(Collection entries)
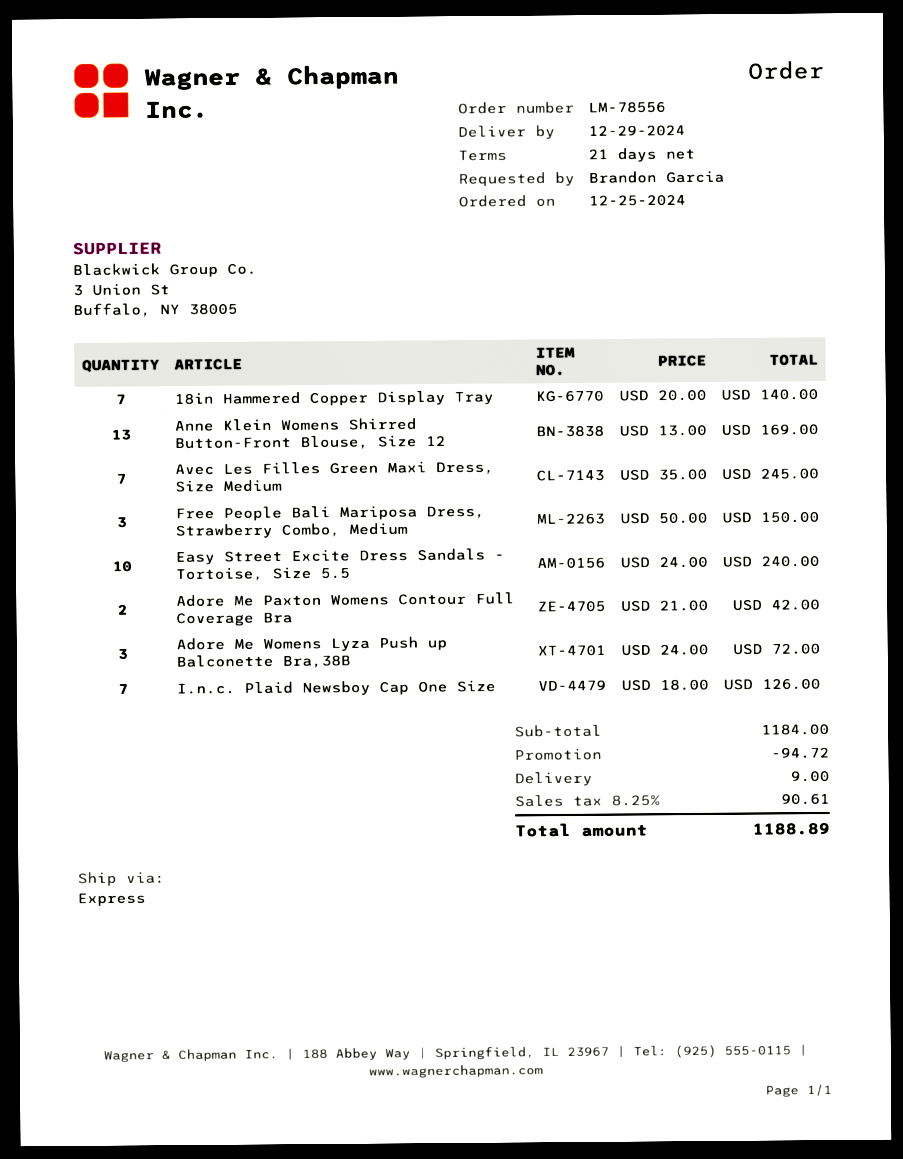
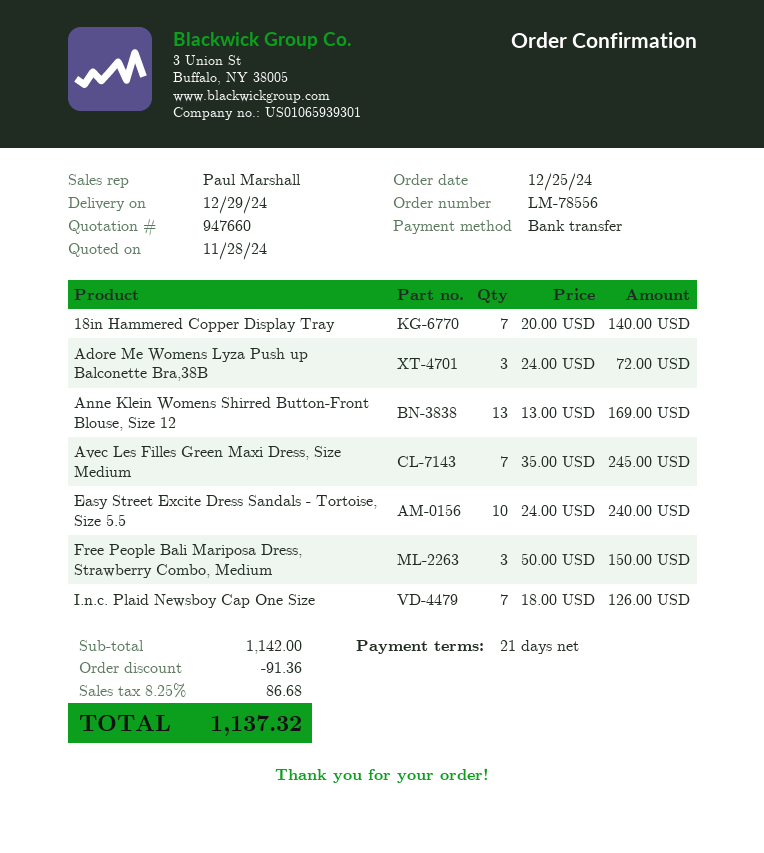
Adore Me Paxton Womens Contour Full Coverage Bra: 2 x 21.00 = 42.00 -> none
subtotal: 1184.00 -> 1142.00
discount: 94.72 -> 91.36
shipping: 9.00 -> none
tax: 8.25% = 90.61 -> 8.25% = 86.68
total: 1188.89 -> 1137.32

* **EXERCISE OBJECTIVE**: Leave out the pictures and copy every record above exactly.

* **RESULT**:
Adore Me Paxton Womens Contour Full Coverage Bra: 2 x 21.00 = 42.00 -> none
subtotal: 1184.00 -> 1142.00
discount: 94.72 -> 91.36
shipping: 9.00 -> none
tax: 8.25% = 90.61 -> 8.25% = 86.68
total: 1188.89 -> 1137.32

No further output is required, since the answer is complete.